Data supplied:
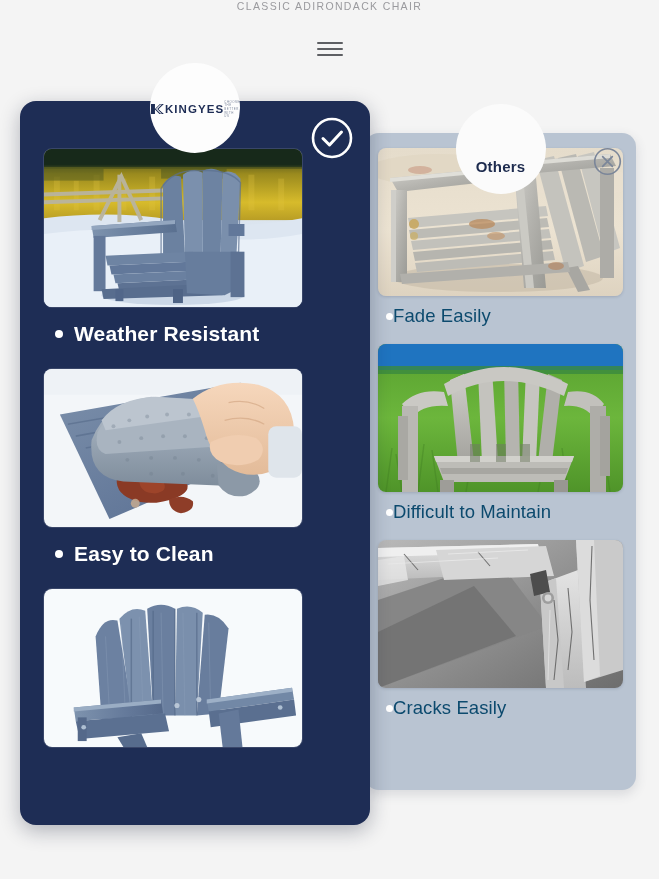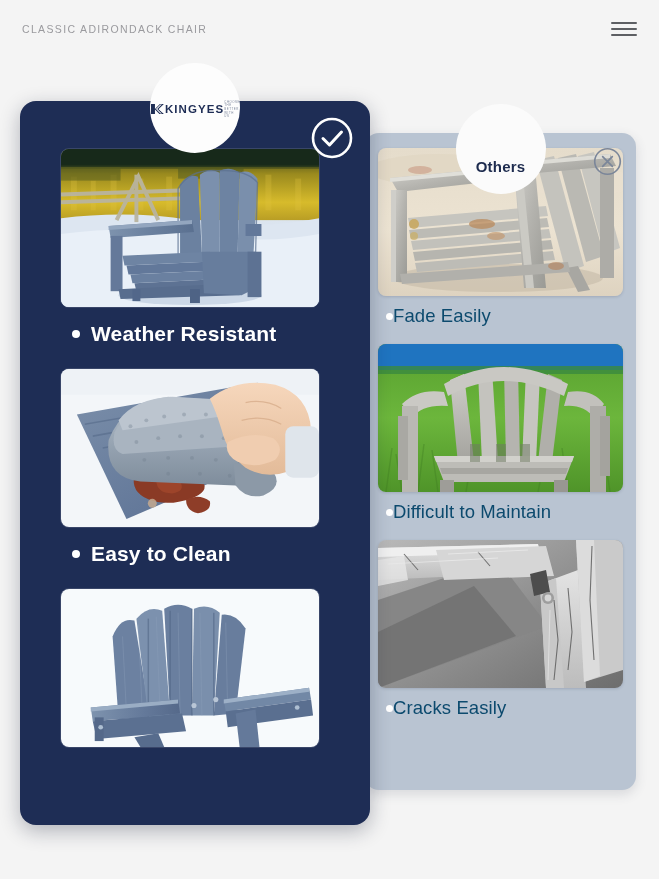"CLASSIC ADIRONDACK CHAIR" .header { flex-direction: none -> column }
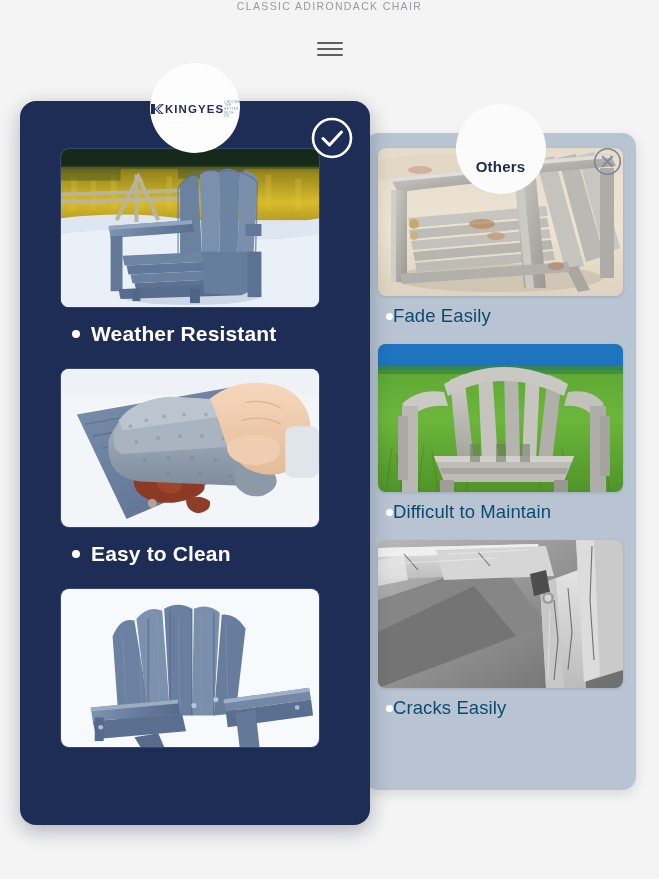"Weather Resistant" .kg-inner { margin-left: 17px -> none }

...

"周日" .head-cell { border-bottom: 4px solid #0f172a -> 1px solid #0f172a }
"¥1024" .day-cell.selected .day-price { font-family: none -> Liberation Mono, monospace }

--

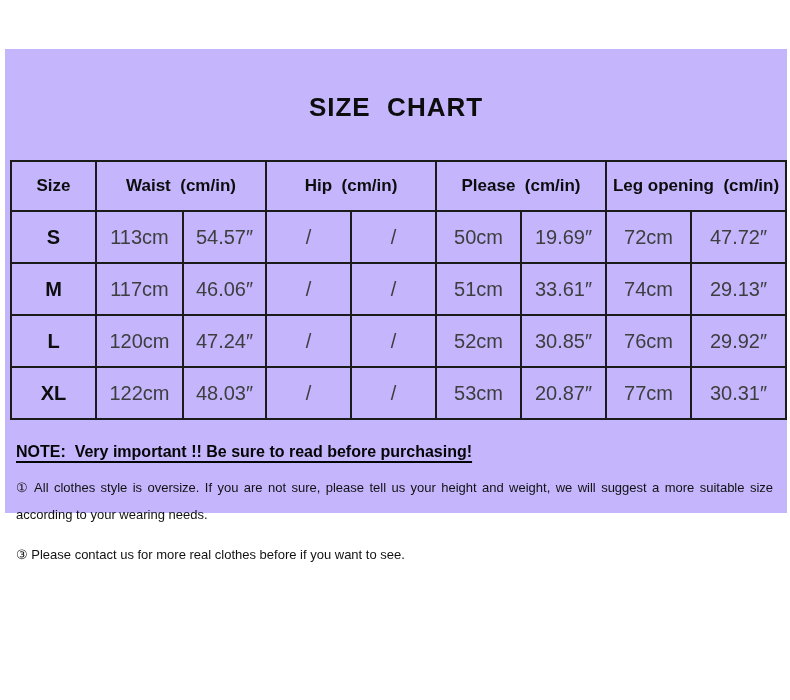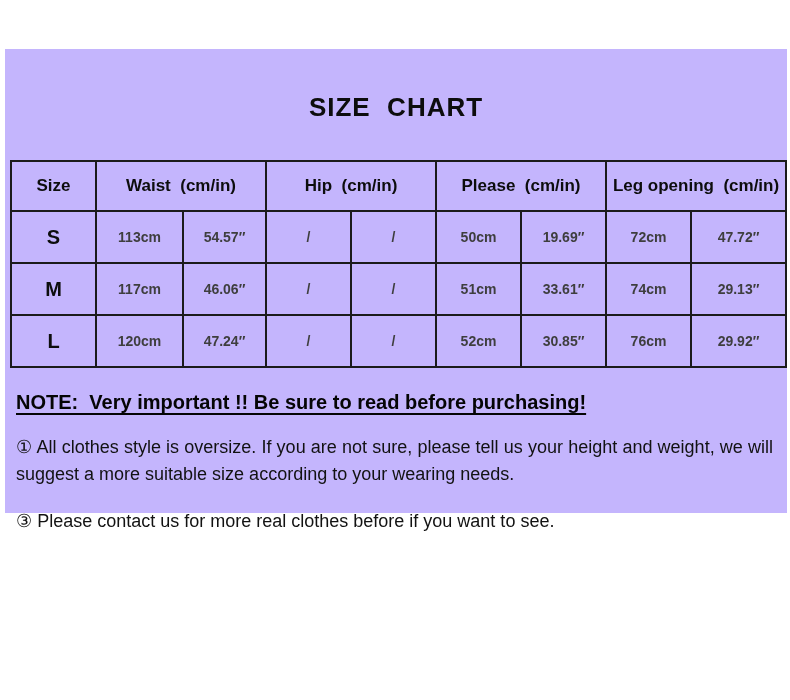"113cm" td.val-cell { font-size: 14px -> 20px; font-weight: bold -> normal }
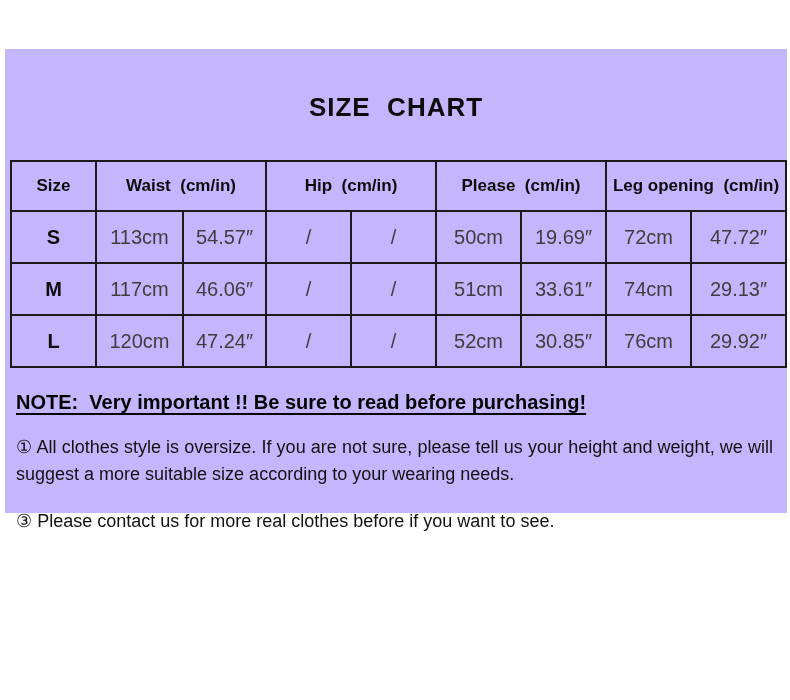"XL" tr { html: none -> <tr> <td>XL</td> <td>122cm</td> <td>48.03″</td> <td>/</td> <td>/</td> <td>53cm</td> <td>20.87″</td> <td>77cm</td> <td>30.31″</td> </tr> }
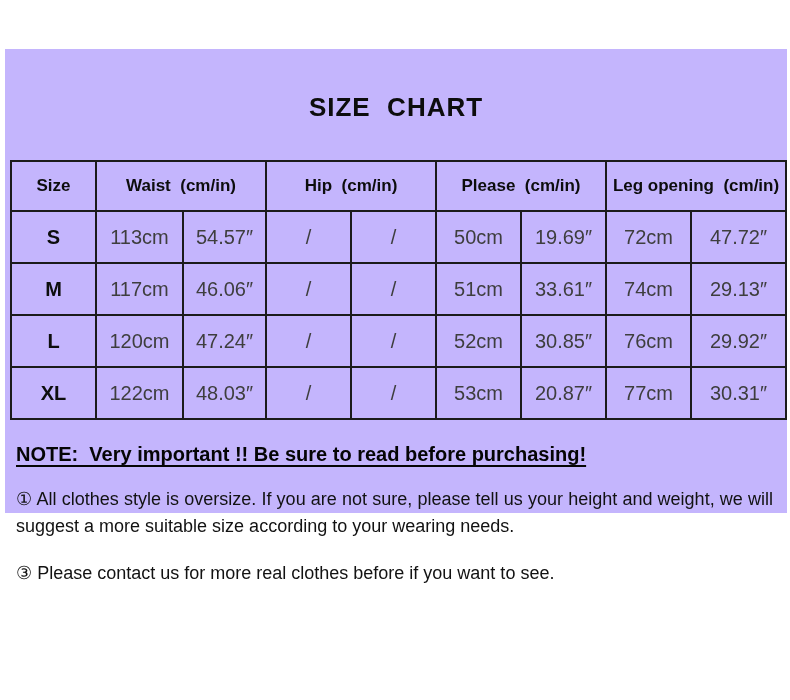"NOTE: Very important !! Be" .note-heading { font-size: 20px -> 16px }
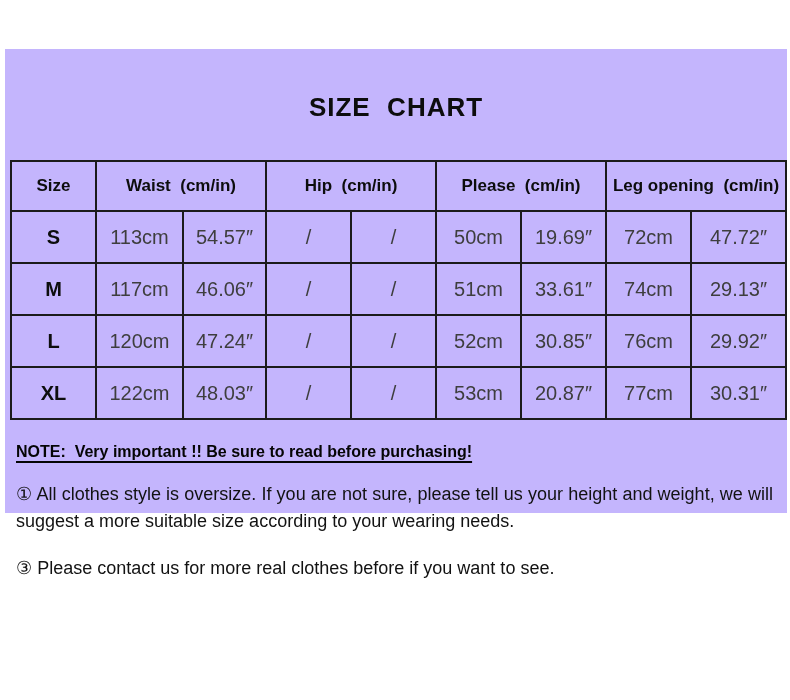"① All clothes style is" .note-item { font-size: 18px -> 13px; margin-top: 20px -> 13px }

Problem details:
Reproduce the data above exactly, but only the lines from the one showing "flex-direction: none ->" through the one showing "margin-left: 17px ->", with both ends kept and the pictures left out.

Written solution:
"CLASSIC ADIRONDACK CHAIR" .header { flex-direction: none -> column }
"Weather Resistant" .kg-inner { margin-left: 17px -> none }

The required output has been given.